The sheer magnitude of the proposed migration to the cities beggars imagination. If 85 million peasants are to be shifted to the cities in the next five years, the movement will bear uncanny resemblance to Chairman Mao Zedong's campaign to send urban intellectuals to the countryside during the Cultural Revolution. More than 70 million people were sent to the villages in the 1960s in a tide of ''reverse urbanization'', the consequences of which China is still struggling to overcome.
China says its current urbanization rate is 32 percent, which means a total of 350 million people live in cities. The real figure, though, is more likely about 17 percent if economic and social indicators of the cities are considered. Only 219 million Chinese, or 17.4 percent of the population, have access to tap water - a basic indicator for urbanization - and only 207 million are registered as non-agricultural population.
What economic reformers under Deng did in a desperate bid to catch up with the world's average urbanization rate of 50 percent was to redefine the urban areas of the country by adding thousands of small rural townships. They encouraged peasants to flock to these towns by giving them legal residency and a job. Most of these new urban residents live in towns with a population less than 200,000.

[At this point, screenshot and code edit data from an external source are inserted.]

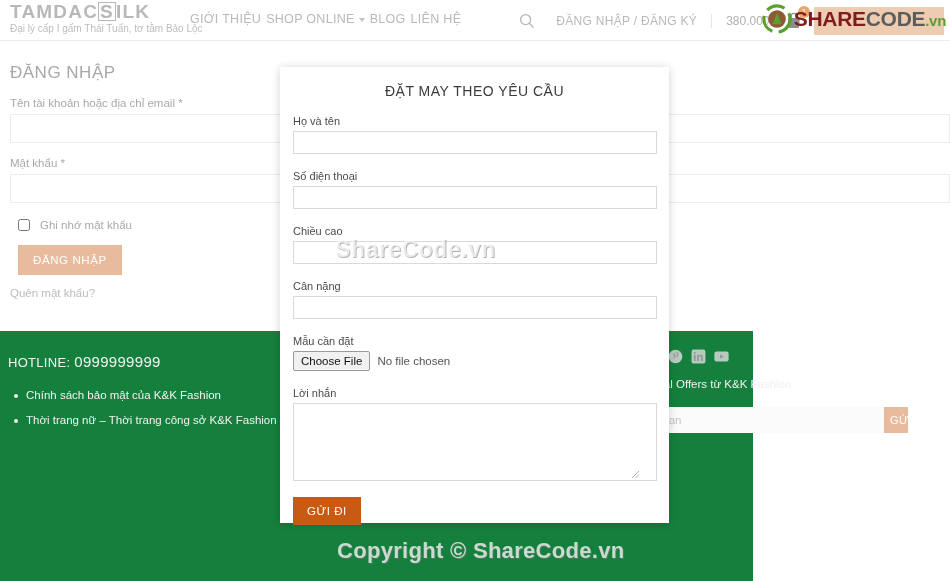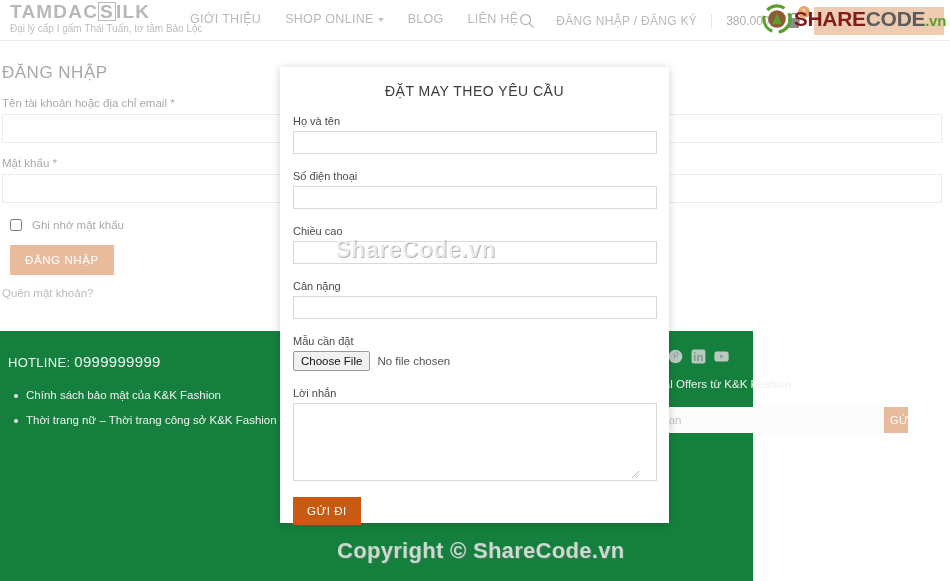--- a/index.html
+++ b/index.html
@@ -38,7 +38,7 @@
     font-size: 10px; color: #bdbdbd; line-height: 12px;
     margin-top: 1px; white-space: nowrap;
   }
-  .nav { position: absolute; left: 190px; top: 12px; display: flex; gap: 24px; align-items: center; text-align: center; }
+  .nav { position: absolute; left: 190px; top: 12px; display: flex; gap: 5px; align-items: center; text-align: center; }
   .nav a {
     font-size: 12.5px; color: #b9b9b9; text-decoration: none;
     letter-spacing: 0.3px; white-space: nowrap;

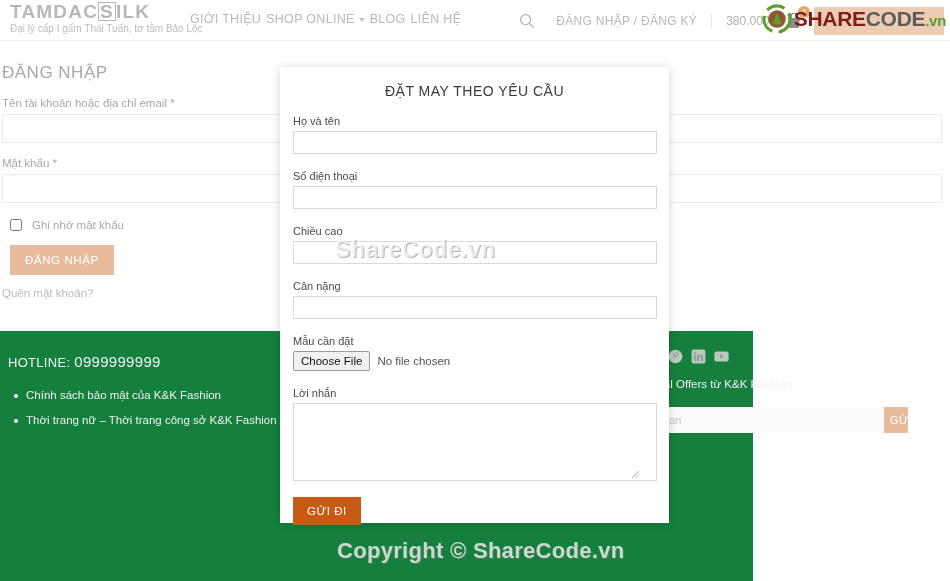--- a/index.html
+++ b/index.html
@@ -73,7 +73,7 @@
   }
 
   
-  .login-area { position: absolute; left: 0; top: 41px; width: 950px; }
+  .login-area { position: absolute; left: 0; top: 41px; width: 950px; padding-left: 8px; }
   .login-title {
     font-size: 17px; color: #a8a8a8; letter-spacing: .5px;
     margin: 22px 0 0 2px; font-weight: normal;

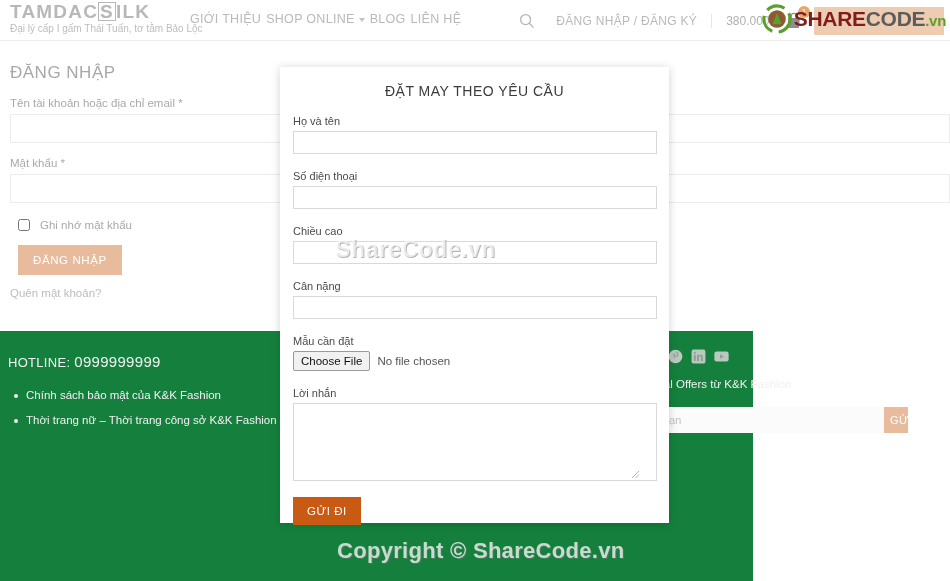--- a/index.html
+++ b/index.html
@@ -252,7 +252,7 @@
     </div>
 
     <button class="login-btn">ĐĂNG NHẬP</button>
-    <a class="forgot" href="#">Quên mật khoản?</a>
+    <a class="forgot" href="#">Quên mật khẩu?</a>
   </div>
 
   <div class="footer">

China has only two megacities of more than 10 million people - Shanghai and Beijing. The third city, Chongqing, with a registered population of over 30 million people, is an artificial megacity created through merging Chongqing proper with the Three Gorges basin.
City planners claim China's urbanization is progressing at a rate of 0.5 percent a year, but official figures suggest that the influx of rural migrants to the cities is slowing because of rising urban unemployment and restrictions on the kind of work they are allowed to do.
Beijing and Shanghai have tried to expel as many rural migrants as possible in the past five years by introducing regulations limiting the sectors in which migrants can work and launching periodic raids on migrants with no residency permits.